Como en la anterior práctica, primero importamos el conjunto de MNIST y lo normalizamos, pero sin convertir las imágenes en vectores unidimensionales, ya que vamos a trabajar con redes convolucionales que explotan la estructura 2D de las imágenes.

In [2]:
## Importar y normalizar datos

from tensorflow import keras
from keras.datasets import mnist

(x_train, y_train), (x_test, y_test) = mnist.load_data()

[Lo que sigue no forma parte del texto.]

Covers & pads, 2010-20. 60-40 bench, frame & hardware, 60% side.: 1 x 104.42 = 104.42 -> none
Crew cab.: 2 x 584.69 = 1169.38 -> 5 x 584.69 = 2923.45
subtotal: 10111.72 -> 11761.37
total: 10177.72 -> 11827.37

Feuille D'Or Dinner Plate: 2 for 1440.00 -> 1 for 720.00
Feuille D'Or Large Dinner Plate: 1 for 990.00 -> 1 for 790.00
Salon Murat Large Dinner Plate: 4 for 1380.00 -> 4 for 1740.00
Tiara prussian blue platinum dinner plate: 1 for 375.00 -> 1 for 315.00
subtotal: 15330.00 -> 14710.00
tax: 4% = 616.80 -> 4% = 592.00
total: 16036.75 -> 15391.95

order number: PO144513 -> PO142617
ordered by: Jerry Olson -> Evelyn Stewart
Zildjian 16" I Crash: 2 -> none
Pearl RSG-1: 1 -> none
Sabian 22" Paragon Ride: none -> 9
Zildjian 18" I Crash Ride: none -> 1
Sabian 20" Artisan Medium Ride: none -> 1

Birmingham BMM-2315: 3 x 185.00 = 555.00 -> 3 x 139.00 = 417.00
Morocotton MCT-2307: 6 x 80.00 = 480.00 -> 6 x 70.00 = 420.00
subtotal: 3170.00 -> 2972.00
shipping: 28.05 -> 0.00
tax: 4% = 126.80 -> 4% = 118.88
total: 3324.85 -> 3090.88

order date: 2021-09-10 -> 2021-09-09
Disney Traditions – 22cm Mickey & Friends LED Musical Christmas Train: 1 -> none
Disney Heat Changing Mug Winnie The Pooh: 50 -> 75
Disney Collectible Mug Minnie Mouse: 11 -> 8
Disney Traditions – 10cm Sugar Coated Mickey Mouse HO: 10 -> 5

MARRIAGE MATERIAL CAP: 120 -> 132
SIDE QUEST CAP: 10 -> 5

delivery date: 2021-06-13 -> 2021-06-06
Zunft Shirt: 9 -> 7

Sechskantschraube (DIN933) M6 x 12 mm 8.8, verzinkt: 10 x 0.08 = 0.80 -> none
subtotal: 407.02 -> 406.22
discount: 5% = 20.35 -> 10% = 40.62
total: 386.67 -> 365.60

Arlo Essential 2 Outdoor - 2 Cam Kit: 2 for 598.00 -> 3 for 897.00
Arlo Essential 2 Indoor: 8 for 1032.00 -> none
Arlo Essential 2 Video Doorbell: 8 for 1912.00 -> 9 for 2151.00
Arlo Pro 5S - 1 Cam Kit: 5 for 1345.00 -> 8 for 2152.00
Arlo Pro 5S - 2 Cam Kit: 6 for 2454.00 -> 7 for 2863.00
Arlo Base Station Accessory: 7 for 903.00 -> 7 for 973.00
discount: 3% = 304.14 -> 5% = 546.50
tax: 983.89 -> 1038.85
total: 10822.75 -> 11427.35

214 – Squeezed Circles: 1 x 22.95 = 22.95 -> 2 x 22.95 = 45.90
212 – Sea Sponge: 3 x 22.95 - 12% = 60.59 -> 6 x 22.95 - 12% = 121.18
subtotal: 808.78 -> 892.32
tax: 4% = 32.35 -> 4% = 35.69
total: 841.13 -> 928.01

print('training set', x_train.shape)
print('test set', x_test.shape)

x_train = x_train.astype('float32')
x_test = x_test.astype('float32')

# Normalize [0..255]-->[0..1]
x_train /= 255
x_test /= 255

# convert class vectors to binary class matrices
num_classes=10
y_train = keras.utils.to_categorical(y_train, num_classes)
y_test = keras.utils.to_categorical(y_test, num_classes)

from sklearn.model_selection import train_test_split

x_train, x_val, y_train, y_val = train_test_split(x_train, y_train, test_size=0.2, random_state=42)

print('training set', x_train.shape)
print('val set', x_val.shape)

training set (60000, 28, 28)
test set (10000, 28, 28)
training set (48000, 28, 28)
val set (12000, 28, 28)


## Modelo base
 Partiremos de una topología base que toma la red MLP de la última sesión de la primera práctica (dos capas densas de 1024 neuronas), y le incorpora un par de capas convolucionales cada una seguida por average pooling inspirada en la arquitectura LeNet (1998) propuesta por Yann LeCun para MNIST. 
 

In [4]:
from keras import Sequential
from keras.layers import Input, Conv2D, AveragePooling2D, Flatten, Dense
from keras.optimizers import Adam
from keras.callbacks import ReduceLROnPlateau, ModelCheckpoint

model = Sequential()

model.add(Input((28,28,1)))
model.add(Conv2D(filters=6, kernel_size=(5,5), activation='relu', input_shape=(28,28,1)))
model.add(AveragePooling2D(pool_size=(2,2), strides=2))
model.add(Conv2D(filters=16, kernel_size=(5,5), activation='relu'))
model.add(AveragePooling2D(pool_size=(2,2), strides=2))
model.add(Flatten())
model.add(Dense(units=1024, activation='relu'))
model.add(Dense(units=1024, activation='relu'))
model.add(Dense(units=10, activation = 'softmax'))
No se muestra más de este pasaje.